Dopamine is the neurotransmitter that controls our brain processes, movement, emotional responses, and our ability to experience pleasure and pain. Dopamine is a precursor to norepinephrine. It plays a crucial role in both our physical and mental health. People with Parkinson’s disease have lost their dopamine producing ability. The neurons that transmit this hormone have died, thereby adversely affecting muscle movement. The brain of a person with Parkinson’s disease contains almost no dopamine. Parkinson’s patients are typically given drugs that can be converted to dopamine in the brain to help relieve their symptoms. Other disorders with dopamine production can cause a decline in neuro-cognitive functions such as memory and attention. This is one of the causes of Alzheimer’s.

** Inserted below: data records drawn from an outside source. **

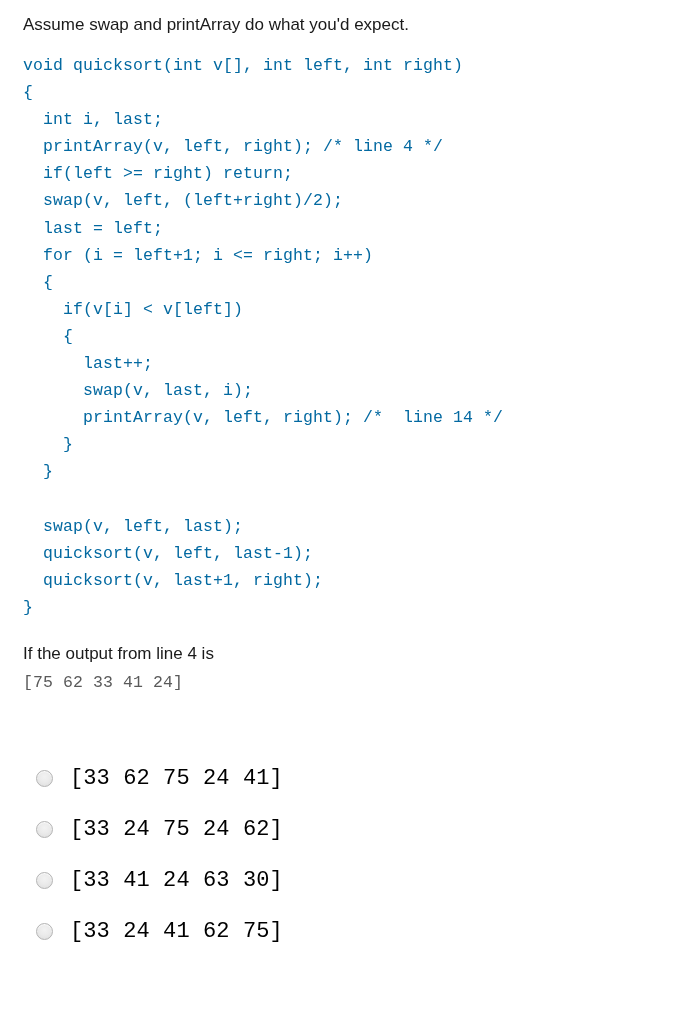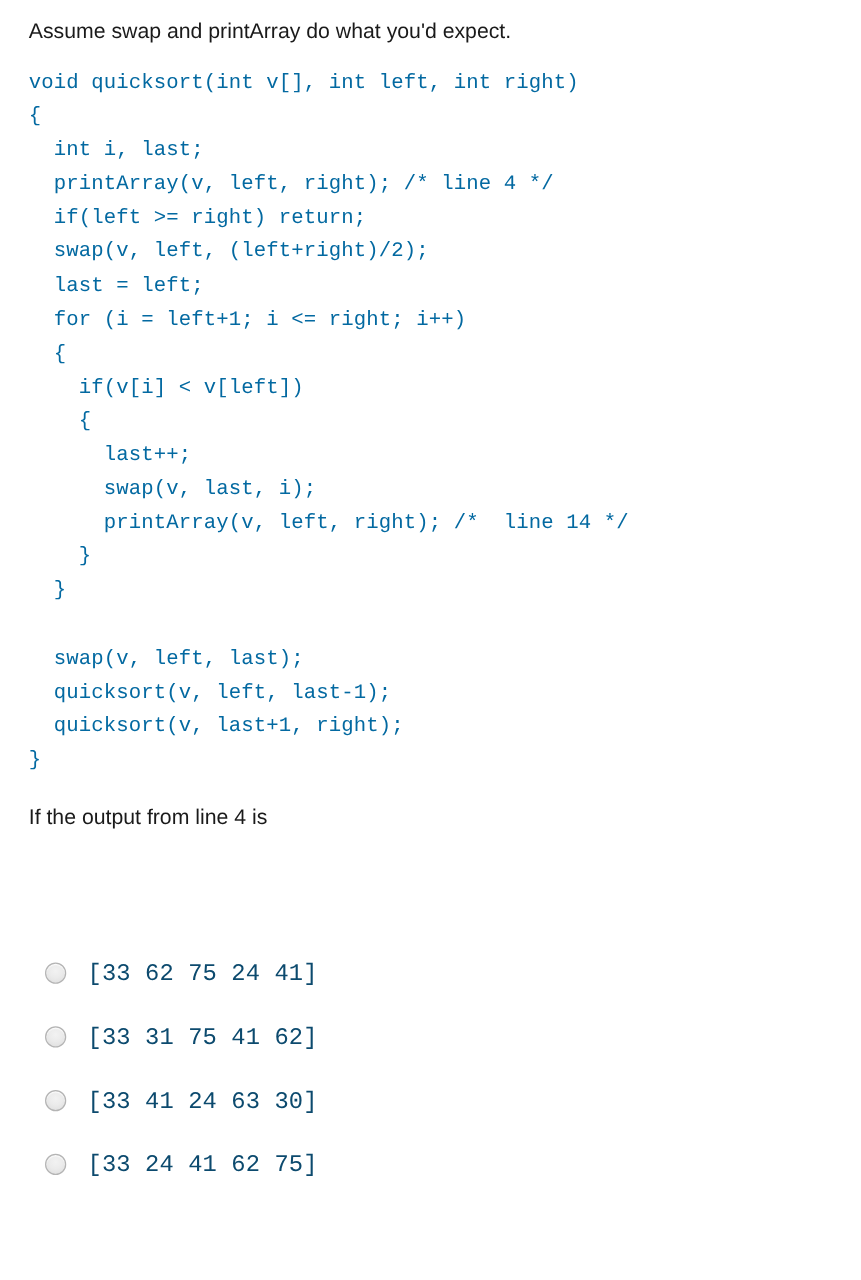--- a/index.html
+++ b/index.html
@@ -92,48 +92,49 @@
     border: 1px solid #b4b4b4;
     background: radial-gradient(circle at 50% 38%, #f2f2f2 0%, #ebebeb 45%, #dcdcdc 100%);
     box-shadow: inset 0 1px 1px rgba(255,255,255,0.85);
   }
 
   .option-text {
     position: absolute;
     left: 70px;
     top: 4px;
     font-family: "Liberation Mono", "DejaVu Sans Mono", monospace;
-    font-size: 19px;
+    font-size: 22px;
     line-height: 22px;
-    color: #0c4a6e;
+    color: #000000;
     white-space: pre;
     letter-spacing: 0.1px;
   }
 </style>
 </head>
 <body>
 
 <div id="page">
 
   <div class="prose" id="intro-line">Assume swap and printArray do what you'd expect.</div>
 
   <div class="codeblock" id="code-block"><div class="codeline">void quicksort(int v[], int left, int right)</div><div class="codeline">{</div><div class="codeline">  int i, last;</div><div class="codeline">  printArray(v, left, right); /* line 4 */</div><div class="codeline">  if(left &gt;= right) return;</div><div class="codeline">  swap(v, left, (left+right)/2);</div><div class="codeline">  last = left;</div><div class="codeline">  for (i = left+1; i &lt;= right; i++)</div><div class="codeline">  {</div><div class="codeline">    if(v[i] &lt; v[left])</div><div class="codeline">    {</div><div class="codeline">      last++;</div><div class="codeline">      swap(v, last, i);</div><div class="codeline">      printArray(v, left, right); /*  line 14 */</div><div class="codeline">    }</div><div class="codeline">  }</div><div class="codeline blank"></div><div class="codeline">  swap(v, left, last);</div><div class="codeline">  quicksort(v, left, last-1);</div><div class="codeline">  quicksort(v, last+1, right);</div><div class="codeline">}</div></div>
 
   <div class="prose" id="q-line-1">If the output from line 4 is</div>
 
+  <div id="array-line">[75 62 33 41 24]</div>
 
 
   <div id="options">
       <div class="option-row">
         <span class="radio"></span>
         <span class="option-text">[33 62 75 24 41]</span>
       </div>
       <div class="option-row">
         <span class="radio"></span>
-        <span class="option-text">[33 31 75 41 62]</span>
+        <span class="option-text">[33 24 75 24 62]</span>
       </div>
       <div class="option-row">
         <span class="radio"></span>
         <span class="option-text">[33 41 24 63 30]</span>
       </div>
       <div class="option-row">
         <span class="radio"></span>
         <span class="option-text">[33 24 41 62 75]</span>
       </div>
     </div>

Now that I’ve discussed a few of the main neurotransmitters and how these work to help us maintain a healthy state of mind and healthy bodies, I just want to end by saying that in regards to SAD and other mood disorders, a lot of times it is unrecognized by both the person who is experiencing it and family and friends. It is so much easier for people to recognize and acknowledge a person with a physical disorder or disability opposed to someone with a mental or emotional disorder because most people are not educated in regards to the neurological function of the body. Outward signs of illness can be responded to more readily because we can see them and therefore we are more compassionate toward those who have a physical illness. When it comes to brain disorders or emotional disorders such as depression, ADHD, autism, alzheimer’s, and bipolar disorder, people typically don’t understand what’s happening and therefore are not as compassionate with people who experience it. Sometimes these type of disorders are silent killers, if left untreated, that people often attribute to a person’s personality. They consider the person who is suffering from it to have a personality or character flaw because of the negative emotions that are displayed as a result of it but the negative emotions are usually the only signs and symptoms that are displayed. People don’t attribute these type of symptoms to brain disorders or mental illness since they so easily seem to be linked to personality issues.
SAD is something that can be managed with proper nutrition, healthy eating habits, and exercise. If it’s something that persists long-term beyond the seasonal period, you should seek the advice of a doctor and get medical attention. Make sure you are getting plenty of vitamin D from milk and/or supplements and try to get as much sunlight everyday as possible by going outside (even in the cold). During the winter take time to even enjoy the snow. Winter is one of my favorite seasons because of the “white stuff” that I love so much! Make sure you are getting plenty of exercise to boost those endorphins and stimulate the production of other vital hormones in your body that directly affect your mood. Also, don’t neglect much needed time for nourishing your spirit. Meditation through prayer, scripture reading, or yoga can have a tremendous positive effect on the mind and body.